__TASK STATEMENT__: Search the entries below for "並產出使用者資訊文字訊息" and copy each matching line.

(Before and after images)
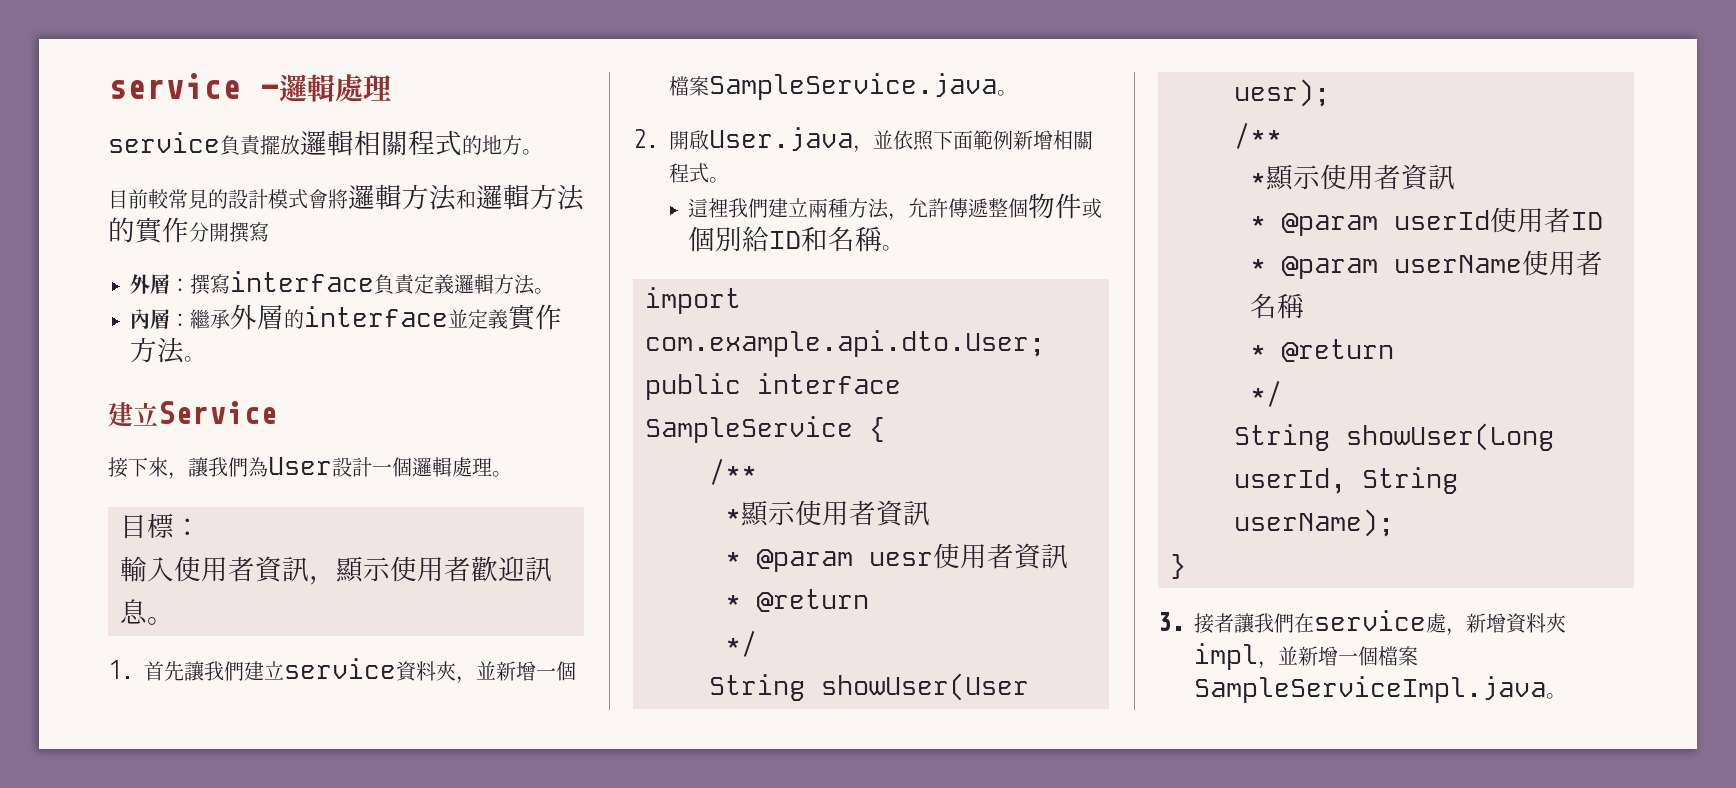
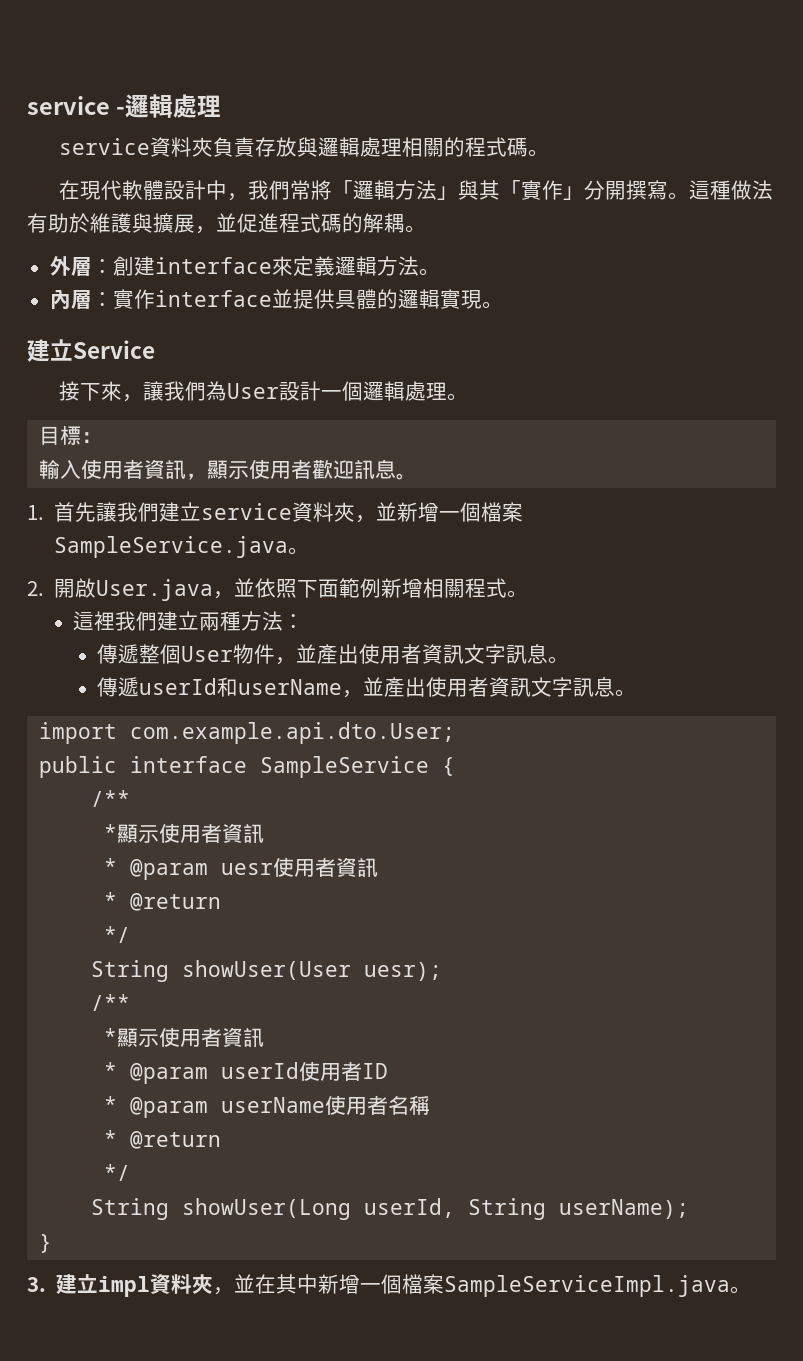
- service負責擺放邏輯相關程式的地方。
- 目前較常見的設計模式會將邏輯方法和邏輯方法的實作分開撰寫
+ service資料夾負責存放與邏輯處理相關的程式碼。
+ 在現代軟體設計中，我們常將「邏輯方法」與其「實作」分開撰寫。這種做法有助於維護與擴展，並促進程式碼的解耦。
- 外層：撰寫interface負責定義邏輯方法。
+ 外層：創建interface來定義邏輯方法。
- 內層：繼承外層的interface並定義實作方法。
+ 內層：實作interface並提供具體的邏輯實現。
- 這裡我們建立兩種方法，允許傳遞整個物件或個別給ID和名稱。
+ 這裡我們建立兩種方法：
+ 傳遞整個User物件，並產出使用者資訊文字訊息。
+ 傳遞userId和userName，並產出使用者資訊文字訊息。
- 3.接者讓我們在service處，新增資料夾impl，並新增一個檔案SampleServiceImpl.java。
+ 3.建立impl資料夾，並在其中新增一個檔案SampleServiceImpl.java。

__TASK RESPONSE__:
+ 傳遞整個User物件，並產出使用者資訊文字訊息。
+ 傳遞userId和userName，並產出使用者資訊文字訊息。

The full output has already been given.